Et bien, nous voici sur le marché. L’Italien et ses deux Frenchies, oh bordel on est mal barré !  Qui voudra de nous maudits Européens ?! Nous ne faisons pas le poids face aux milliardaires Sud-Coréens. Durant tout ce mois de Mars, nous avons cherché cette nouvelle maison tout comme le soleil : Avec beaucoup d’impatience, espérant nous donner rapidement un peu de chaleur dans cette grisaille interminable. 

La chaleur, nous la cherchons encore. Par contre la maison, en une semaine nous l’avons trouvé. Mais non, c'est pas VRAI ?! 

 

- Annonce repérée - Maison visitée - Coupe de coeur instantané - Mails avec références envoyés - Contrat de location reçu et approuvé -

Le 10 Mars 2018, nous avions signé.  

" Je me demande encore aujourd’hui comment j’ai pu trouvé une maison aussi facilement qu’un date avec un mec. Hahaha oui je sais, je suis vraiment un cas. Ce sera l’objet surement d’un prochain article, nous vous inquiétez pas. "

 

 

On a la maison. 

ON A LA MAIIIIIISOOOOOOOOOOOOOOOOOOOOOON. Tout y était: Les six chambres, le jardin où l’on a bien l’intention d’y faire un potager, le quartier hipster branché et un espace à l’étage où je vais enfin avoir la liberté d’y vivre toute ma créativité. Comment ne pas sauter et crier OH JOIE, VIVE LA VIE ET LA CANADA ET VANCOUVER ET HOP LES GARS ALLONS CÉLÉBRER ÇA !!

 

Cette maison nous l’avons autant célébré qu’y investit toute notre énergie. Nous avons passé nos weekends à peindre les murs vieillissant, à coup de musique pop et gestes entrainants. La fatigue se mêlant à l’excitation, tout comme nos pinceaux dans les énormes pot blanc. 

Qui a pu laisser cette maison dans un tel état ? Le jardin est autant en friche que chaque pièce de cette maison. Attend, attend… 

La maison comme moi, nous aurait-elle, elle aussi un peu menti ?!  Avons-nous les épaules assez solides pour la porter de nos petits bras musclés par le Yoga ? Nous nous sommes posé maintes fois la question Jessica et moi mais à chaque fois, quelques détails nous montrant que non, aucun doute à avoir sur cette décision prise ce jour-là. 

Cette maison nous offre bien plus que des murs et un toit: Une ouverture sur un quartier des plus jeunes et branchés, à la croisées des ateliers d’artistes réputés, au cinéma d’art et d’essai comme les spots cools où aller danser.

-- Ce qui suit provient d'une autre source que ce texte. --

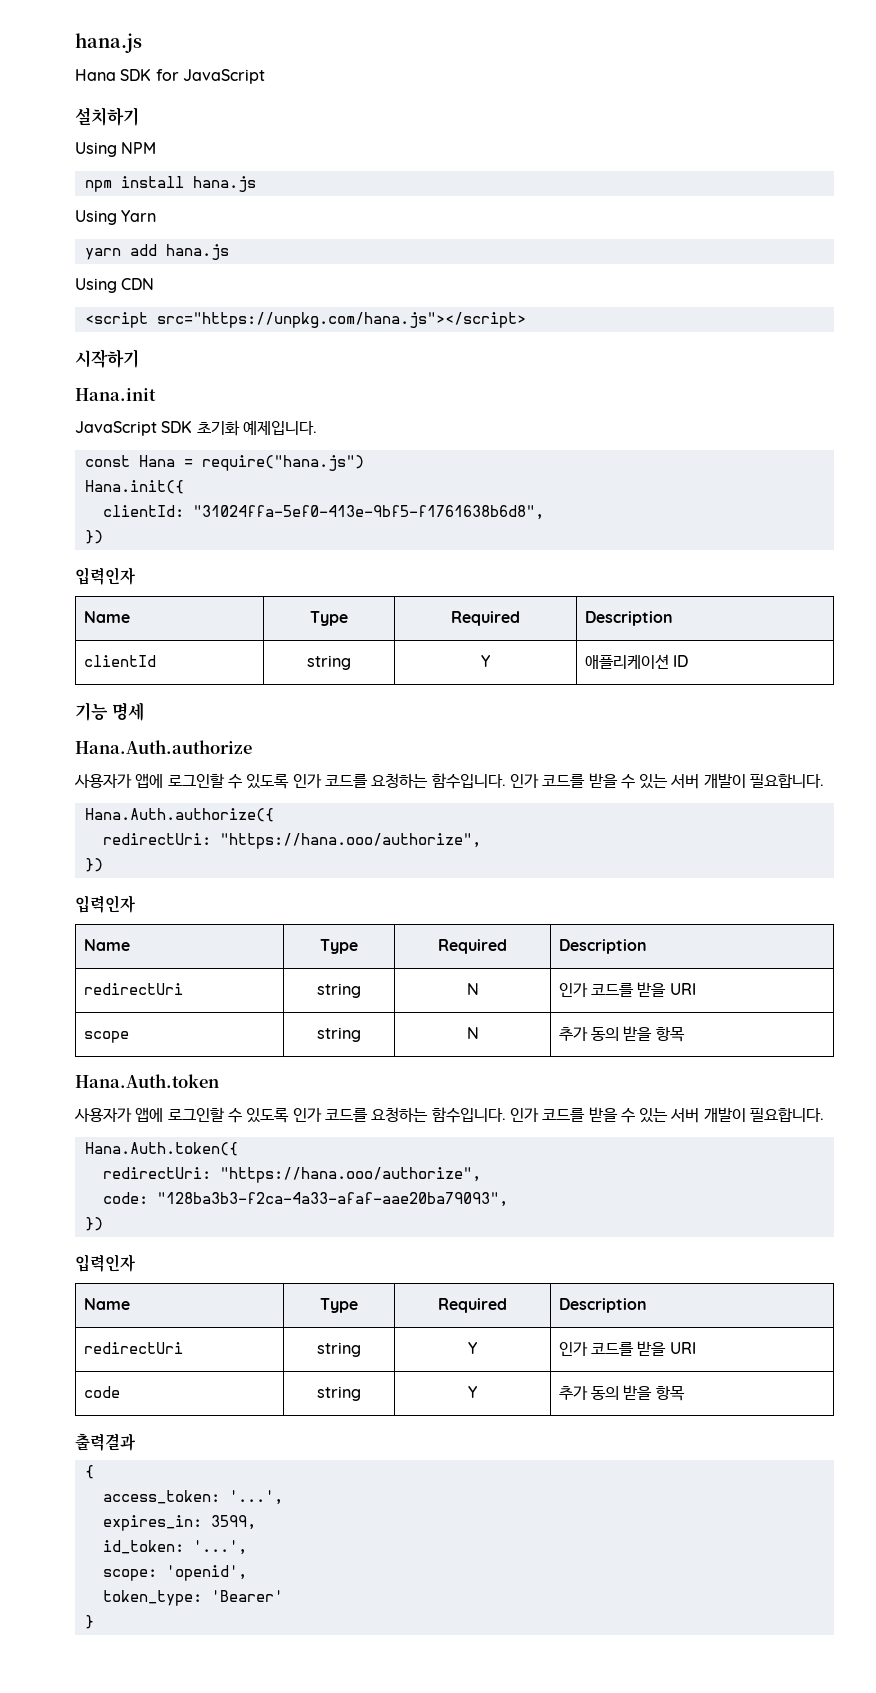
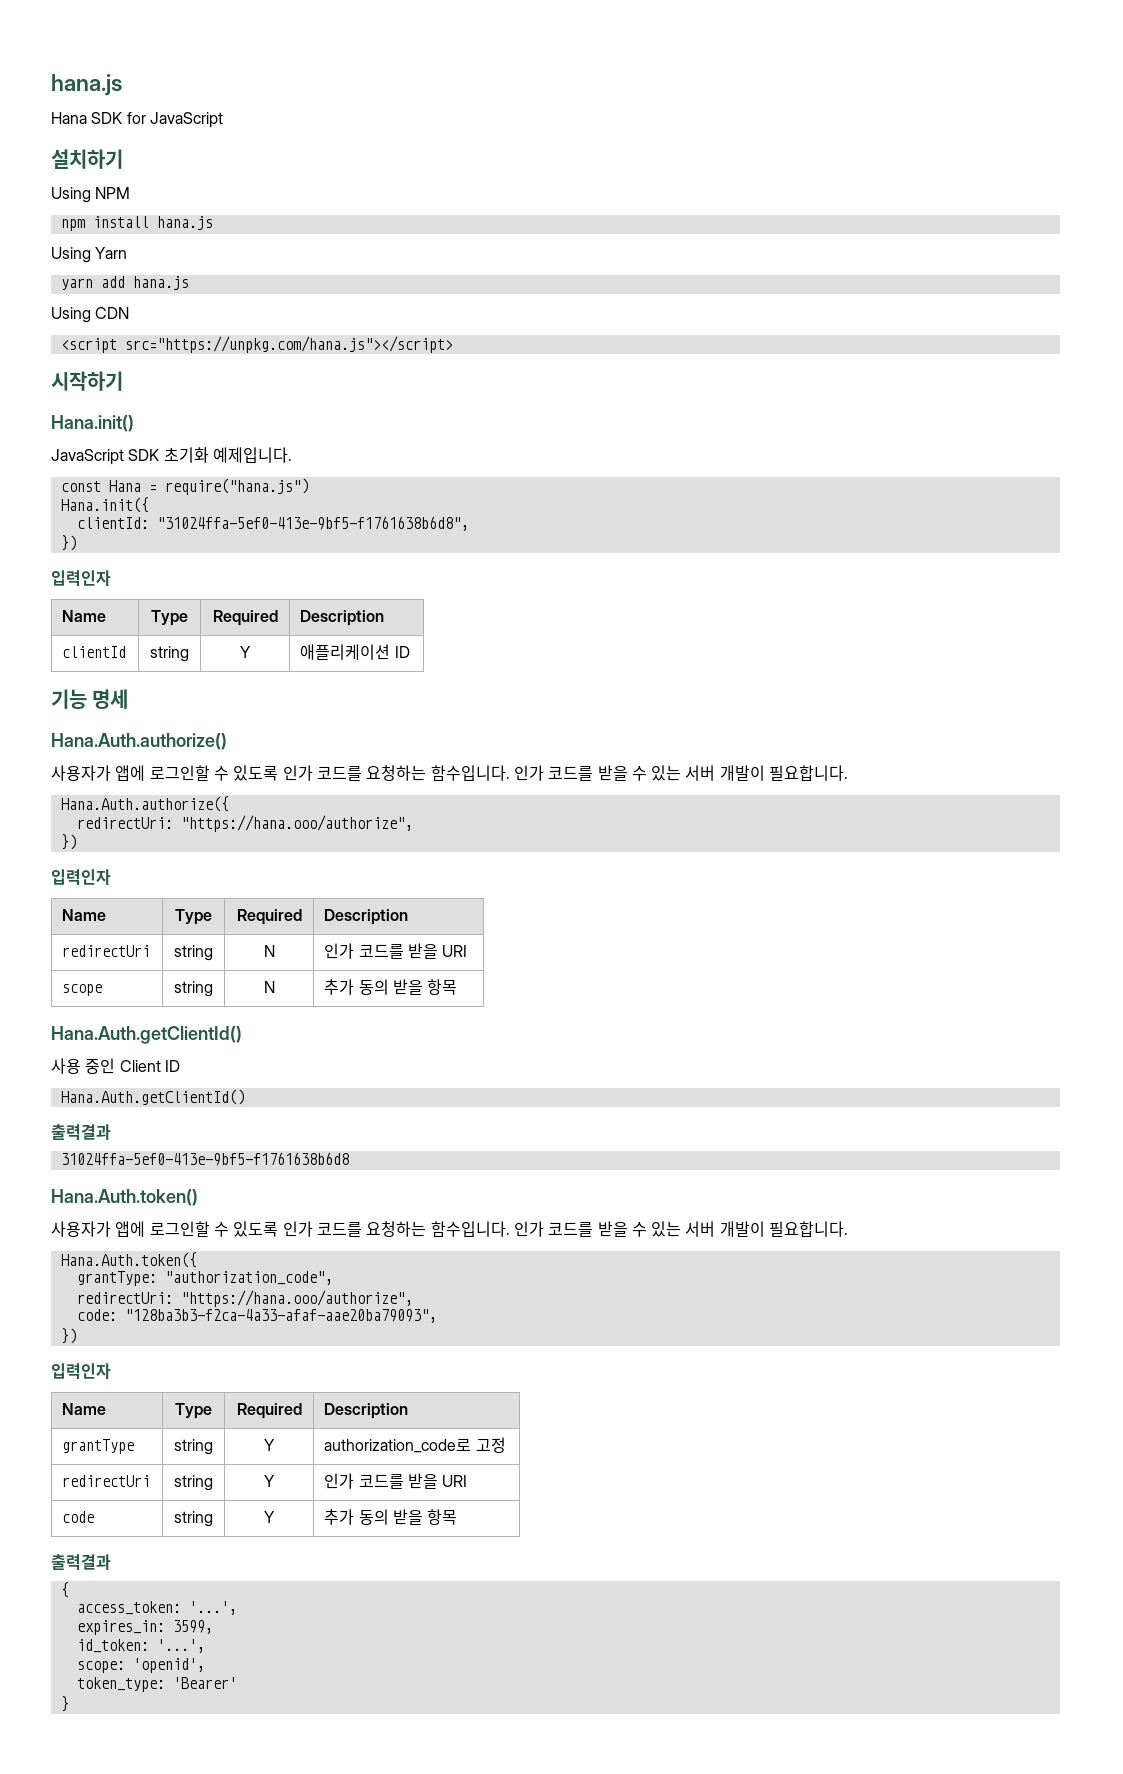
[75,388,156,401] Hana.init -> [51,415,134,432] Hana.init()
[75,740,252,754] Hana.Auth.authorize -> [51,733,227,750] Hana.Auth.authorize()
[75,1074,219,1088] Hana.Auth.token -> [51,1026,242,1044] [51,1058,180,1074] [60,1089,245,1105] [51,1124,111,1141] [60,1152,349,1166] [51,1189,198,1206] Hana.Auth.getClientId() // 사용 중인 Client ID // Hana.Auth.getClientId() // 출력결과 // 31024ffa-5ef0-413e-9bf5-f1761638b6d8 // Hana.Auth.token()
(238, 1149) none -> [76,1271,333,1286] // grantType: "authorization_code",
(647, 1305) none -> [62,1439,135,1454] [174,1439,213,1455] [264,1439,275,1451] [324,1437,506,1453] // grantType | string | Y | authorization_code로 고정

Ce quartier, il nous ressemble.

Il est en pleine expansion alors oui, réjouissons - nous les enfants ! Les projets fusent dans nos esprits avec l’envie de créer des évènements aussi cool que passionnants ! Une maison où nos amis s’arrêtent pour boire un thé, un espace de co-working où l’on créer, un jardin immense où l'on vient bronzer, une vraie communauté où on a envie de PARTAGER. 

 

Avant de dire bonjour à cette nouvelle vie, il faut être prêt à dire au - revoir à l’ancienne. C’est en triant mes affaires dans mes cartons, samedi dernier que la nostalgie m’a submergée. Dire au revoir à des centaines de souvenirs de vie. Y suis - je obligée ? 

 

- Le souvenir de ma première soirée à jouer avec eux où ils se sont bien moqués de mon accent Frenchie assumé. 

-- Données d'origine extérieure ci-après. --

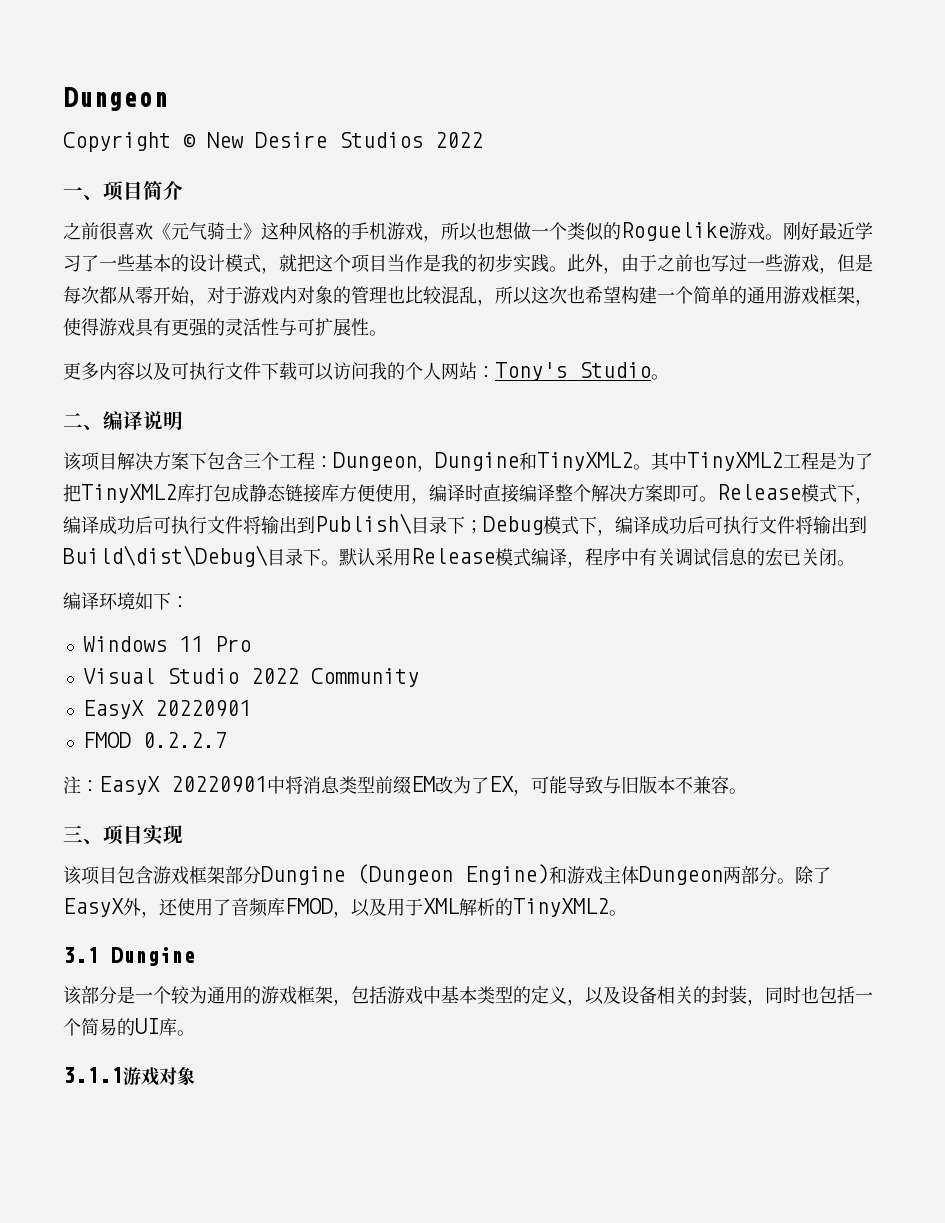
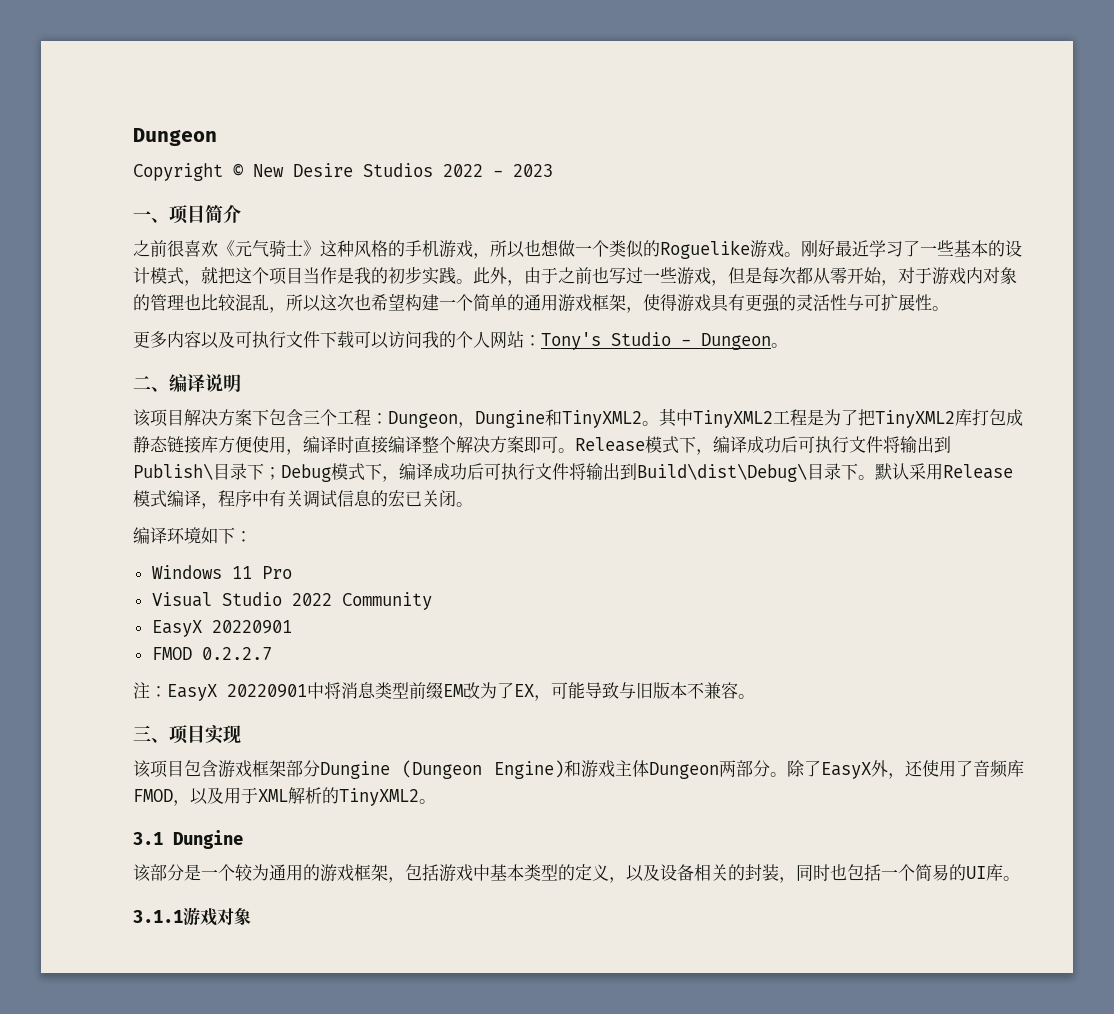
(483, 140) none -> [493,164,553,177] - 2023
(651, 370) none -> [681,333,771,350] - Dungeon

- Le souvenir de cette matinée glacée où j’ai compris la chance que j’avais de courir avec une vue de toute beauté. 

- Le souvenir de ce café où l’on a squatté le canapé près de la cheminé autant de fois que les six héros New Yorkais.

- Le souvenir de cette nuit où l’on s’est embrassé fougueusement au milieu de la rue comme deux amants passionnés.

- Le souvenir de mon retour des USA où je me suis rendue compte que cette maison était bien plus qu’une colocation. 

 

Dimanche dernier, ce sont plus que des simples rues que je quittais mais des histoires, des souvenirs, des moments de vie. Kitsilano, c’est bien plus qu’un quartier de Vancouver, c’est une partie de ma vie que je me plais à laisser derrière moi, désormais. 

 

Aujourd’hui, j’ai compris que la maison dans laquelle je venais de me réveiller, était comme moi, imparfaite. Un peu cabossée avec quelques fissures, pas toujours très stable mais elle a vécu. Elle a sa propre histoire. Nous avons toutes les deux un passé mais nous sommes prêtes à écrire une nouvelle page de notre futur en commun,  j'en suis plus que convaincue. 

Et de vous à moi, ce château-là correspond bien à la princesse de l’East Side que je suis devenue.